Political Infidelities And Their Consequences

     Just now, quite a lot of Americans are experiencing “voter’s remorse:” the political analogue to the “buyer’s remorse” one feels upon discovering that he could have gotten better and / or cheaper at the place across town. The Republican caucuses in the Senate and House of Representatives are giving them ample reason, though for many the knowledge that the Republicans are the sole practical alternative to the Democrats will likely “keep them in the fold” in the 2018 elections.

     The Democrats, you see, have been reminding “their” voters how little reason there is to trust them with power:

     The loss in last week’s special congressional election in Georgia produced predictable hand-wringing and finger-pointing inside the Democratic Party. It also raised anew a question that has troubled the party through a period in which it has lost political ground. Simply put: Do Democrats have a message?

     Right now, the one discernible message is opposition to President Trump. That might be enough to get through next year’s midterm elections, though some savvy Democratic elected officials doubt it. What’s needed is a message that attracts voters beyond the blue-state base of the party.

     Ye gods! Candor from a Main Stream Media outlet about the failings of its favored ones! Surely the Apocalypse is at hand. But every now and then a little truth will leak through the barriers. Of course, whether it will penetrate the “fact-proof screen” (Eric Hoffer) around the minds of Democrat allegiants is quite a different story.

     On this subject, our favorite Bookworm deposeth and sayeth:

     For those looking to make a sale to Trump voters and undecided voters, though, a Democrat party emphasis on the economy is going to be a hard sell. It’s only the base that’s honest enough to admit that, from the top down, the only economic goal the modern Democrat party has is full frontal socialism:
     For progressives, the answer to this problem is clear: a boldly liberal message that attacks big corporations and Wall Street and calls for a significant increase in government’s role in reducing income and wealth inequality. Sen. Bernie Sanders (I-Vt.) has been aggressive in promoting exactly that, as he did during the 2016 campaign, with calls for a big investment in infrastructure and free college tuition at public colleges and universities. He has said he intends to introduce legislation he calls “Medicare for All.”

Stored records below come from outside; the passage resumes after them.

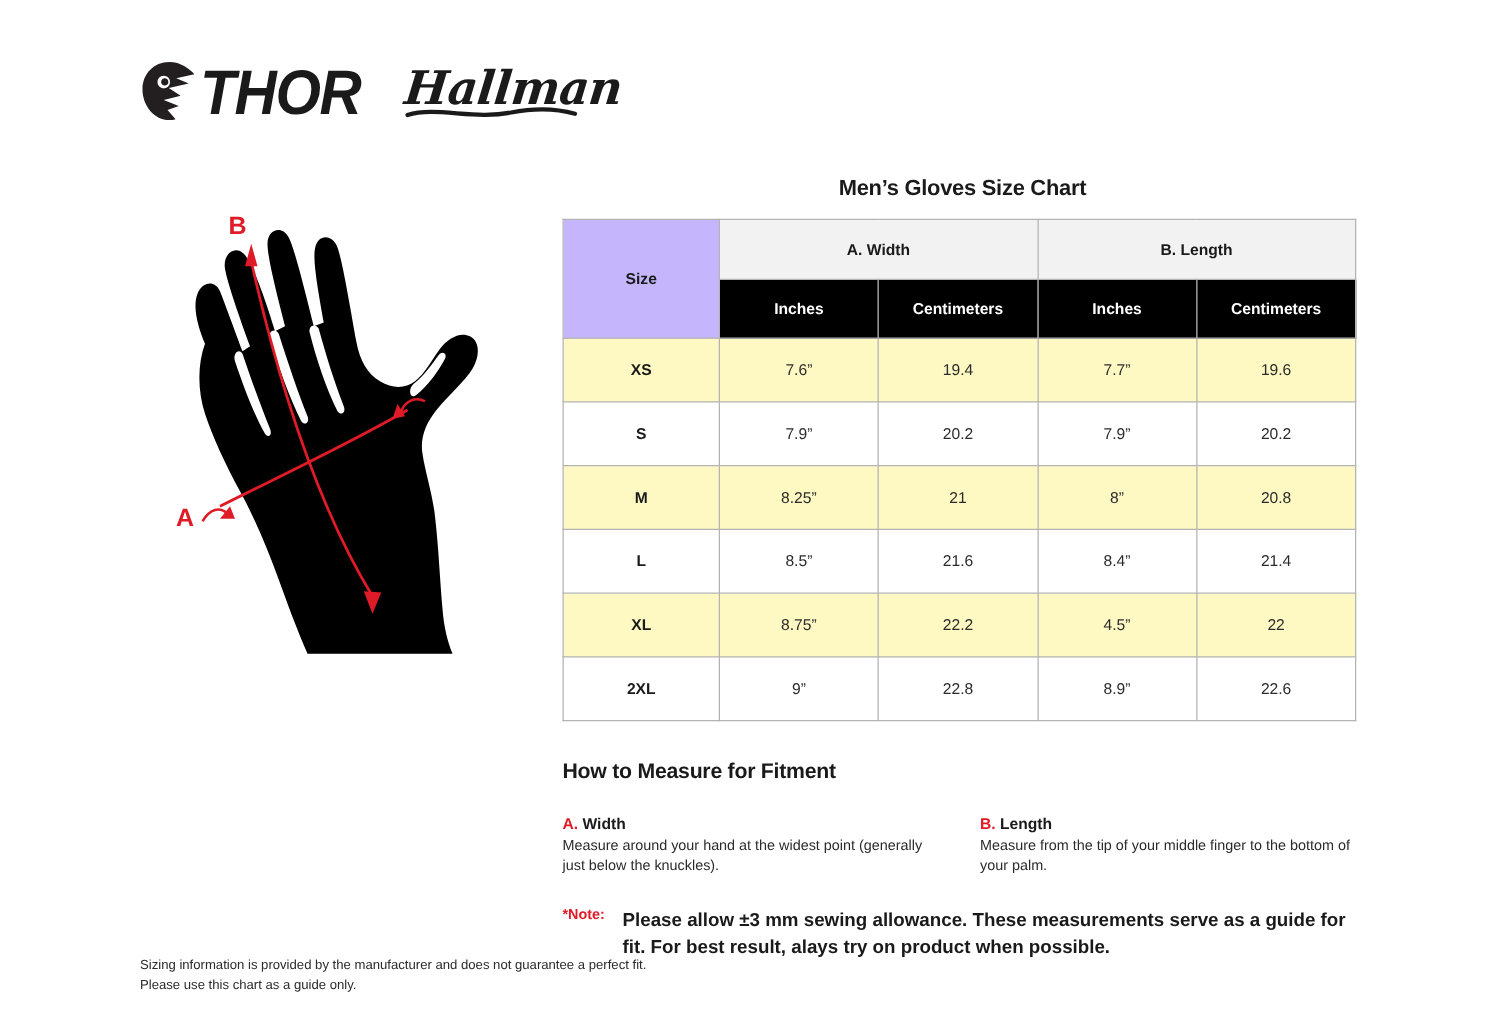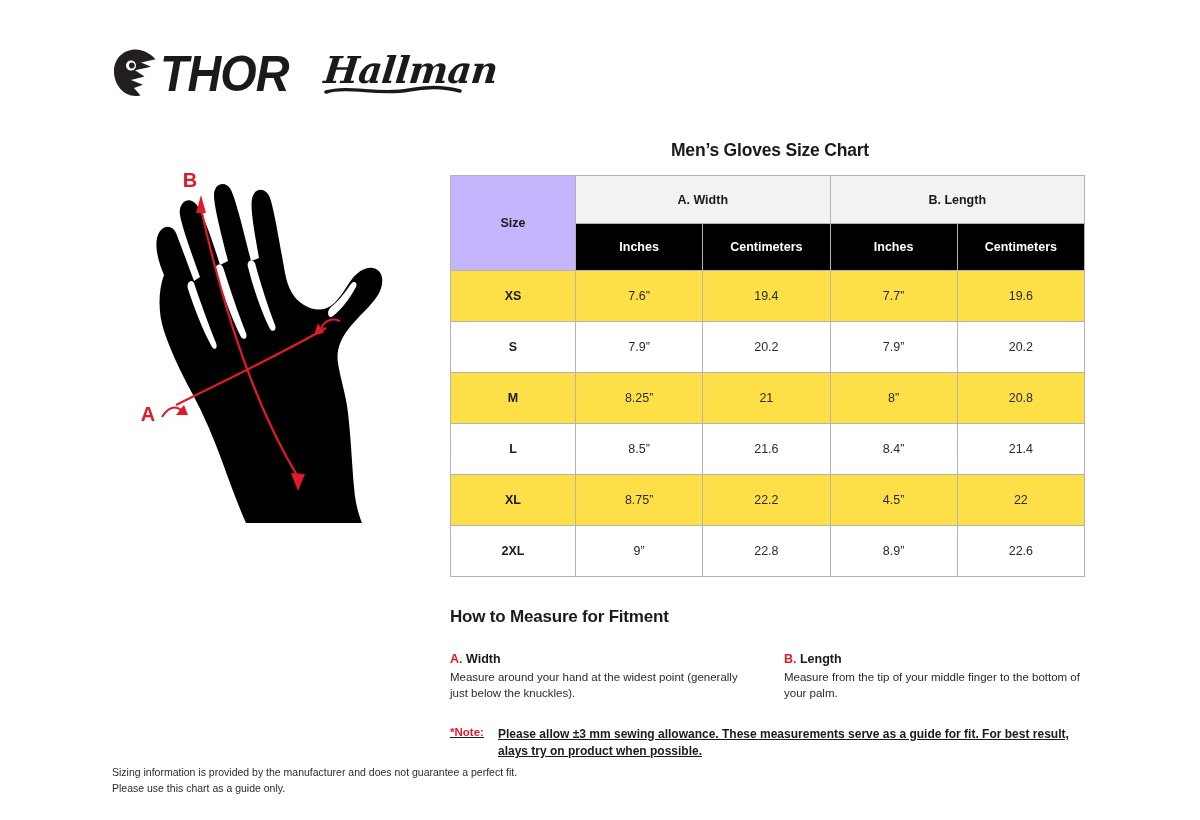"XS" tr.row-alt td { background: #fde047 -> #fef9c3 }
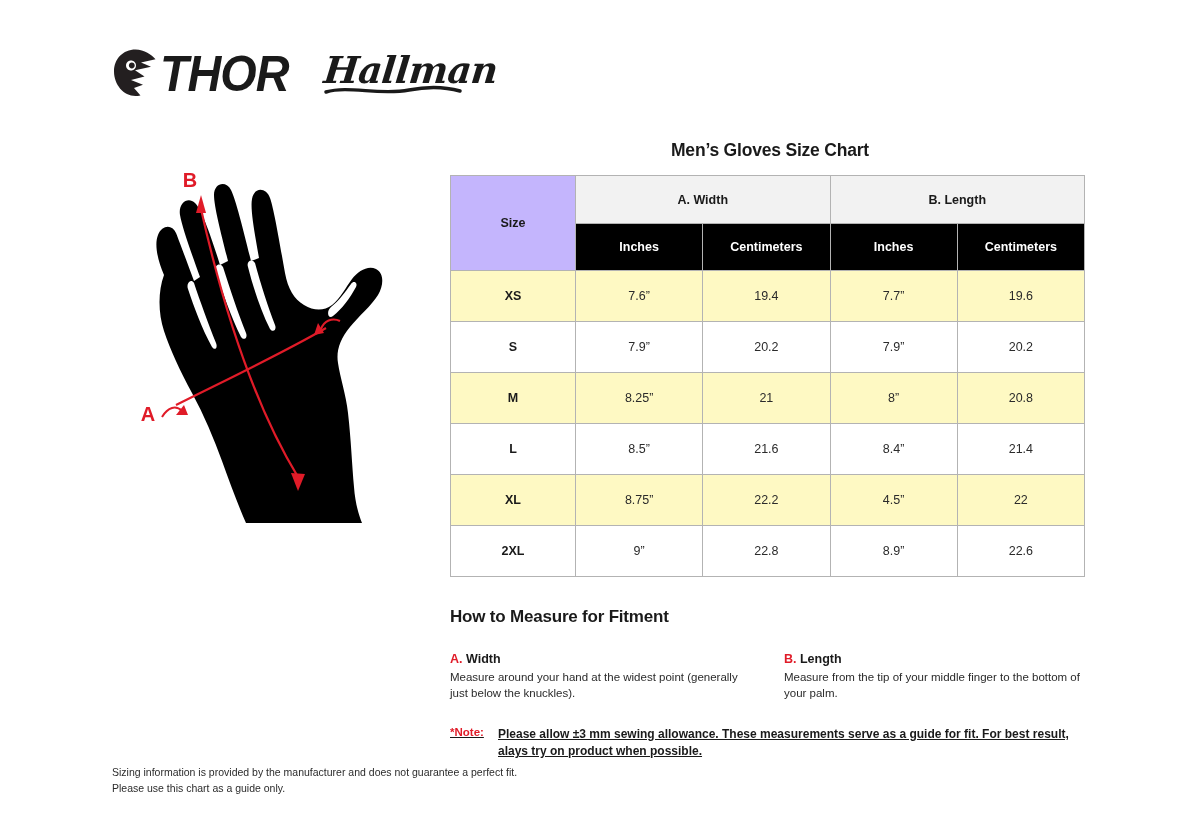"*Note:" .note-row { text-decoration: underline -> none }
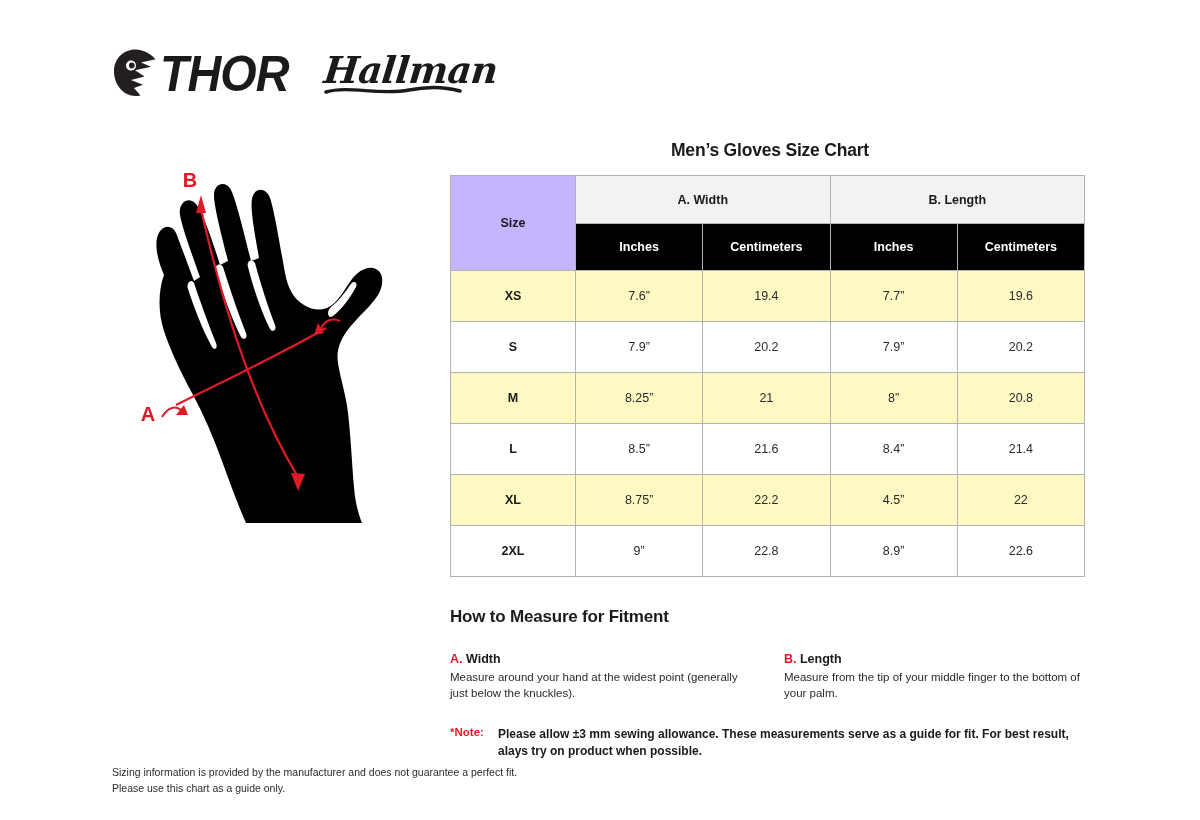"Please allow ±3 mm sewing" .note-text { font-size: 12px -> 15px }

     The other article, which comes from The Hill, notes that some Dems, seemingly those not on the hard Left, are pushing their congresscritters to stop talking about Russia all of the time.

     Taking these two articles in conjunction, there is little doubt that, subject to a small (and easily ignored) subset of semi-sane Democrats, Progressives (aka the Democrat Party) see talking about Russia as far more edifying than the economy. One can’t help but be fascinated by what the Democrat Party power brokers mean to do if they “turn towards the economy.” How does one push socialist ideas while denying their socialism, even as the base is screaming “We love you, Karl Marx”?

     So both major parties are currently disappointing the electoral cohort they need to achieve their aims: the one whose members are desperate for substance plus commitment. You know, statements of intentions that those whose support they hope to win could trust? You’d think the strategists and kingmakers who steer those parties would have done the obvious by now....except that “obvious” really means “overlooked.”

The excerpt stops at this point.